A federal court in California has made a significant decision in a copyright lawsuit relating to training generative artificial intelligence models. In a decision issued this week, Northern District Court of California, Judge William Alsup, sided with some humanity.
Short background: Andrea Bartz, Charles Graeber, and Kirk Wallace Johnson filed a copyright infringement lawsuit against humanity in August 2024, claiming that they built their generative AI product, Claude, by “stealing hundreds of thousands of copyrights.” “With permission, they personified rather than paying a fair price for the creations they misused.” In response, humanity argued that the use of copyrighted books is protected under the doctrine of fair use, whether downloaded from pirate sources or scanned from purchased printed copies.
Closely viewed victory
In his opinion on June 23, Judge Alsap determined that Claude Maker's decision to use millions of copyrighted books would be scanned from legally purchased printed copies, and downloaded from known pirate sites raise clear legal issues under copyright law. The court ultimately led a solid line between using legally obtained materials (which are considered fair use) to train AI models and stockpiled pirated content under the guise of innovation.
In its ruling on human claims seeking summary judgment, the court split the analysis into two core uses. (1) the use of books to train language models, and (2) the broader creation of permanent internal libraries, where many of them have become pirated. These uses were subjected to very different legal treatments.
> Training LLMS = Fair Use: The court formed humanity's allies on the question of whether to train Claude with a copy of the plaintiff's book. Citing the U.S. Supreme Court decision Googlev. Oracle A precedent for other transformative use, Justice Alsup found that using copyrighted books to teach AI and respond to new prompts using original text output is “typically converted.”
The court emphasized that the plaintiffs did not claim direct output copy. In other words, Claude did not let the user flow the text back. Instead, the courts likened the process to how humans read and internalize style, themes, and writing structures. “This was similar to readers who were aiming to become writers,” writes Alsup. “The LLMS of humanity trained their works to not race and reproduce them first, or replace them, but turn hard corners and create something different.”

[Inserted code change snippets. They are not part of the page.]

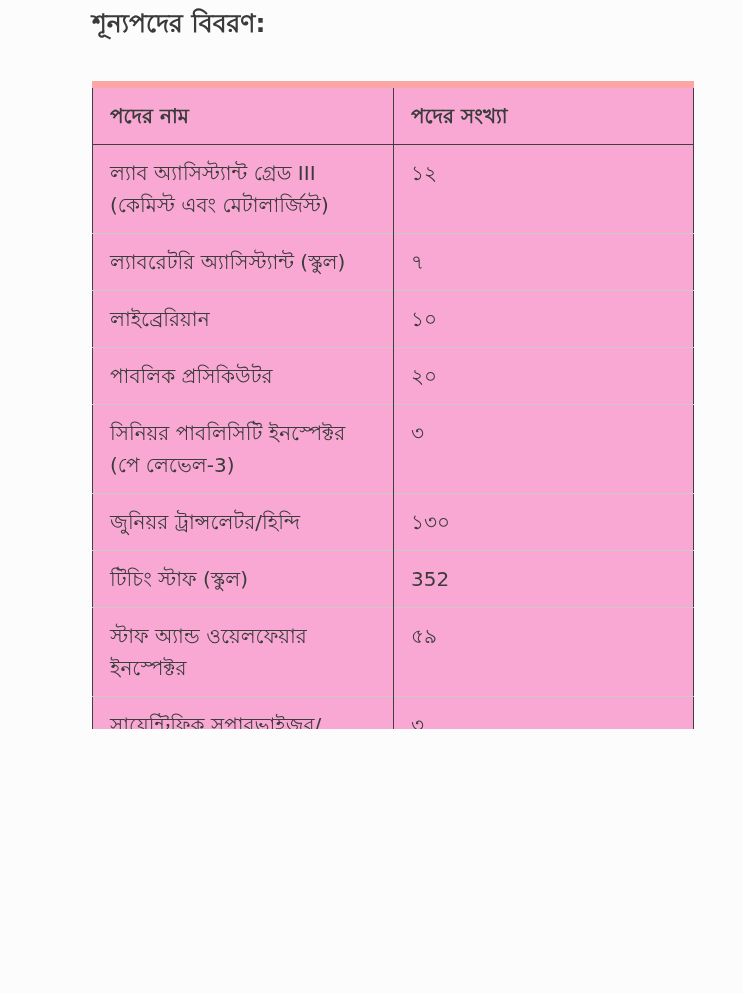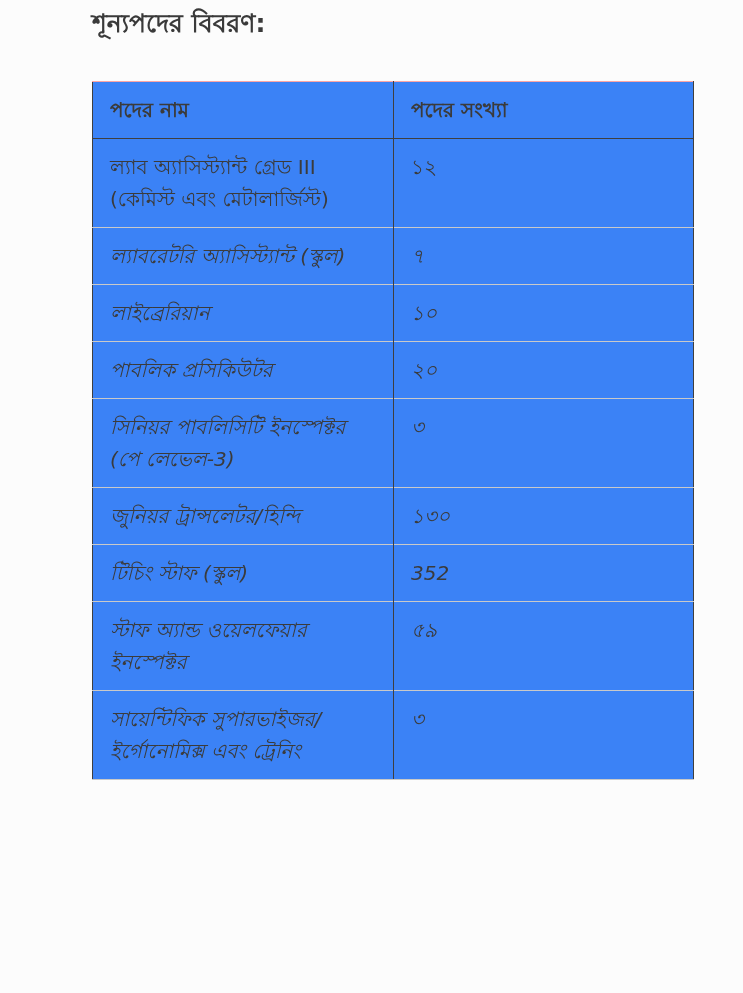"শূন্যপদের বিবরণ:" .page { height: 993px -> 729px }
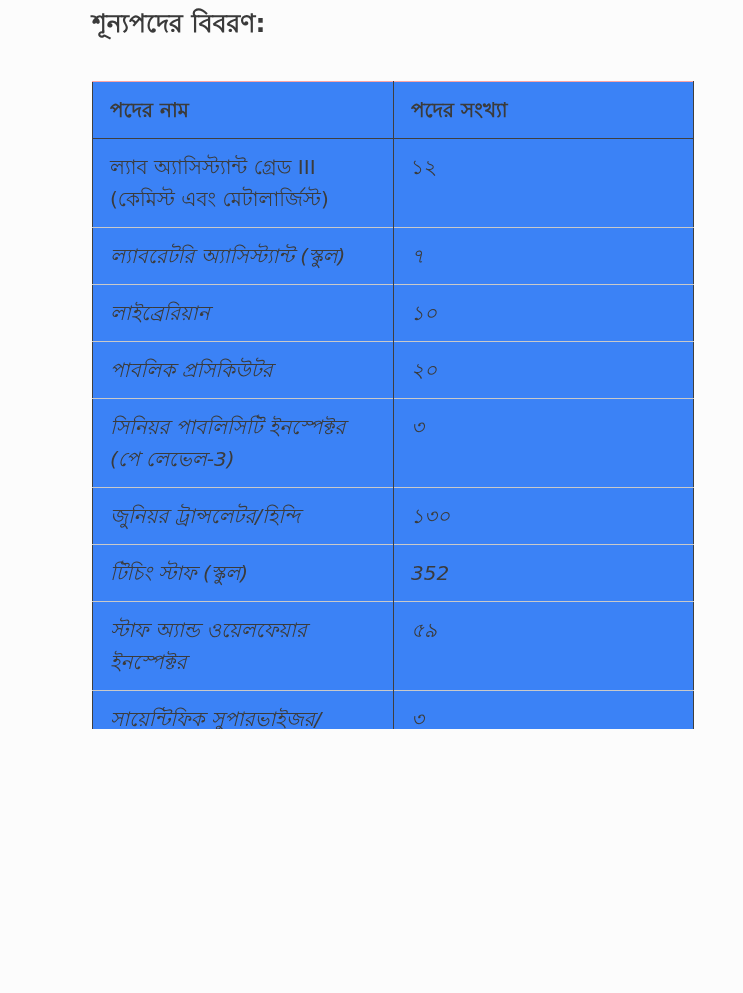"পদের নাম" table.vacancy-table { background: #3b82f6 -> #f9a8d4; border-top: 1px solid #fca5a5 -> 7px solid #fca5a5 }
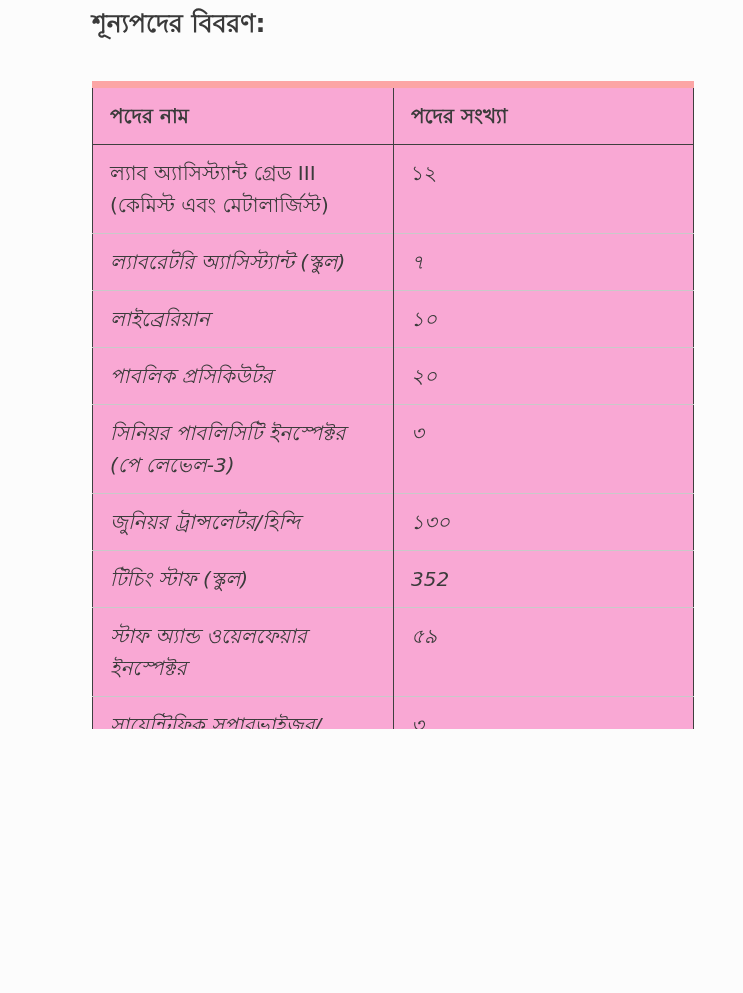"ল্যাবরেটরি অ্যাসিস্ট্যান্ট (স্কুল)" tbody tr + tr td { font-style: italic -> none }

> Scanning purchased books = fair use: The court also found that the digitization of humanity of millions of purchased printing books is a permitted fair use. This is because the printed copies were legally obtained and merely promoted internal storage and searchability. No additional copies have been distributed externally.
This type of shift in form – printed copies have been destroyed and replaced by digital copies – has been found to be consistent with past rulings, particularly on media transformation. Sony v. Universal and Author Guild v. Google.
> Pirated copy and undefined retention = not converted: It was in the decision to build a library using millions of pirated copies downloaded from illegal sources that humans were caught in legal trouble. Only some of these books were later used for training, but the company kept them all indefinitely. Human internal communications revealed that executives preferred copyright infringement as executives avoided the “legal/practical/business slog” in their license book. “The rationale” “cannot be squared under copyright law,” the court said.
Importantly, Judge Alsup rejected the notion that downstream transformative use (such as training in LLM) could sanitize upstream infringement. “The pirated copy for building a research library without paying was its own use and not transformative,” the order was held.
Humanity's claim that all copies serve a higher transformational purpose was legally inadequate, in the court's view. “There are no sculptures from AI companies' copyright laws.”
The whole picture
This ruling is one of the earliest substantive decisions in a series of high-profile copyright cases for AI developers. It provides early judicial verification to the argument that training AI models using legally obtained materials could be certified as fair use, but also provides a clear warning that origins are important. AI companies, despite their transformational goals, still obtain training data through illegal channels and remain responsible.
As content owners across publishing, fashion and entertainment are increasingly facing AI companies about the use of intellectual property, court decisions underscore the importance of how training materials are sourced from anywhere.
For now, the courts allow authors' claims relating to pirated copies to proceed, while giving humanity a favorable judgment on its transformative use defenses.
The case is Bartzv. EnthropicPBC, 3:24-CV-05417 (nd Cal.).